Ms. Riley was telling the students we belonged in the same picture—the Delta’s history of white supremacy. Her words expressed the very reason I had come to the Delta: to show my solidarity. Yet now they seemed far-fetched. The struggles of those Asians in the Delta were no more mine than were the struggles of my students and of Ms. Riley. My ancestors were not from here. My grandparents hadn’t been interned during the war or prohibited from attending these schools. I had a very short and simple history in America: My parents had come from a country nobody had heard of and that I didn’t know much about. And so I had turned—it was becoming obvious now—to the black tradition as a surrogate, as a way to fill in the absence of my own history and claim an American past.

I kept driving. I pulled into the Lucky Strike casino and then pulled out. I went north and south and then north again. Along the highway there was a stand of pecan trees, mysterious crosses, fields that had gone fallow, and an old tree that stood in water.

“Here?” my father had said, swinging his arms to gesture at the place. This was not the America he and my mother had come for. They did not know it. In Helena, one immigrant group after another had disappeared: the Delta Jews, the Delta Lebanese, the Delta Chinese, all once significant parts of Helena, all gone. They were immigrants: This is what made them who they were. They moved. It was an oddly clear moment. How my parents saw the Delta was closer to how my students saw it, as a dead end, a place to escape.

In proclaiming our bond, Ms. Riley had prompted me to wonder where my loyalties did lie. My parents had been too modest. They hadn’t told me much about their histories because they thought there was nothing special about them, about their journey. And I thought, my heart breaking a little, that my error had been to take them at their word. They should be the first with whom I claimed solidarity, these fleshly, plodding, scolding beings who treated me as if I belonged to them. And perhaps I did. Perhaps I did have a duty to them.
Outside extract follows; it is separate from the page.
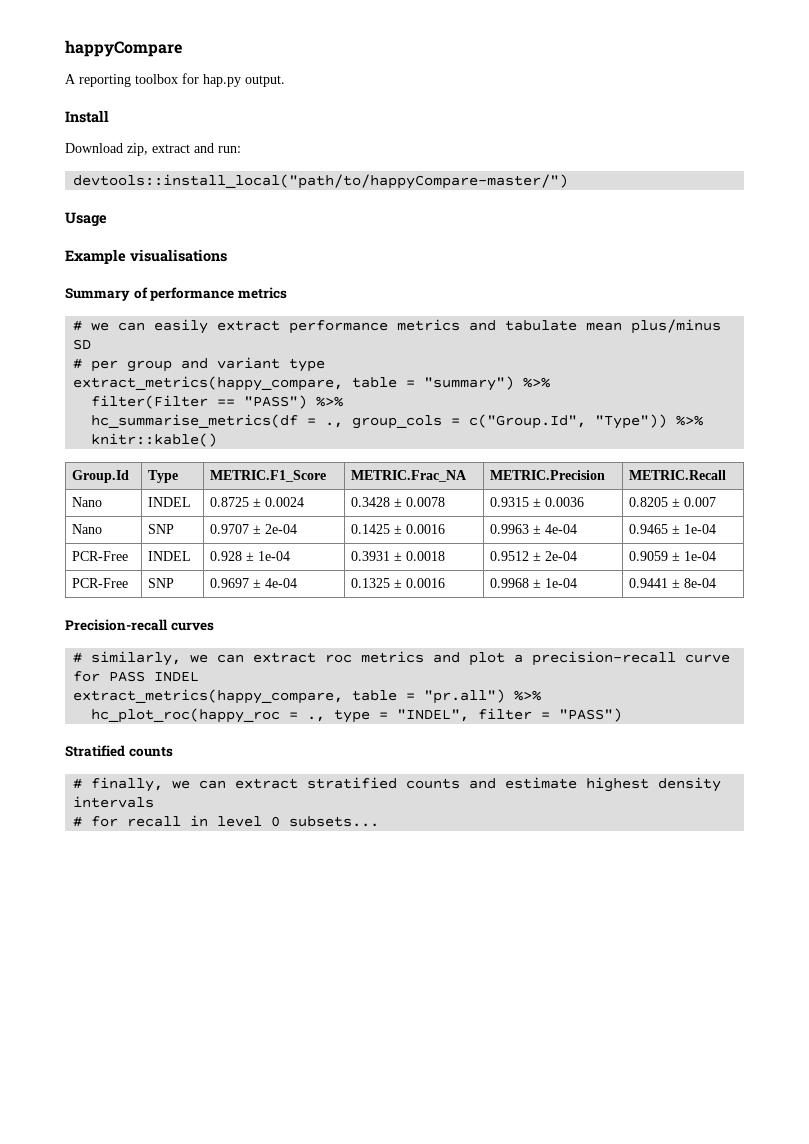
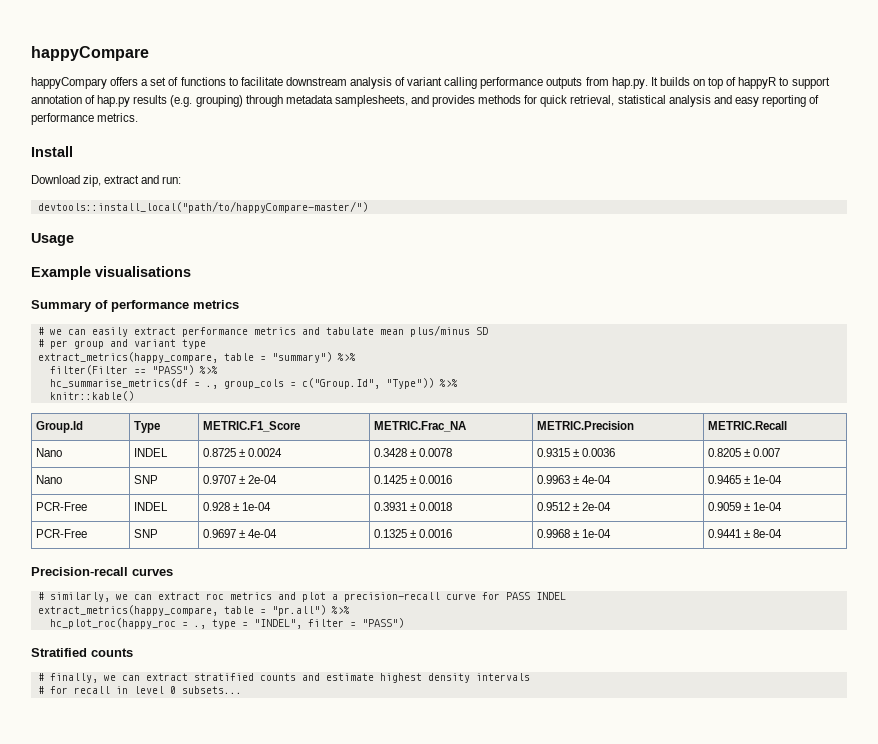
[65,73,285,87] A reporting toolbox for hap.py output. -> [31,77,830,89] [31,95,820,107] [31,113,139,125] happyCompary offers a set of functions to facilitate downstream analysis of variant calling performance outputs from hap.py. It builds on top of happyR to support annotation of hap.py results (e.g. grouping) through metadata samplesheets, and provides methods for quick retrieval, statistical analysis and easy reporting of performance metrics.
As was often the case, the things my mother said made me recoil in part because they were true. My closest friends were almost all coupled. Almost daily I was down the street at Danny and Lucy’s house; they had two cats, and I was like their third, coming in and out when I pleased, dozing off on their couch. Often when I came to, there was chili on the stove and a blanket on me, and the two would be tiptoeing about, whispering softly so as to not wake me. After dinner Danny tried to teach me guitar as Lucy sang to the tunes we played. My roommates this year were also a couple, a Catholic and a Jew, who argued about whether, when they eventually had children, they should have a Christmas tree. Even the repetition of the argument was a glimpse of a domestic life that I wasn’t close to having.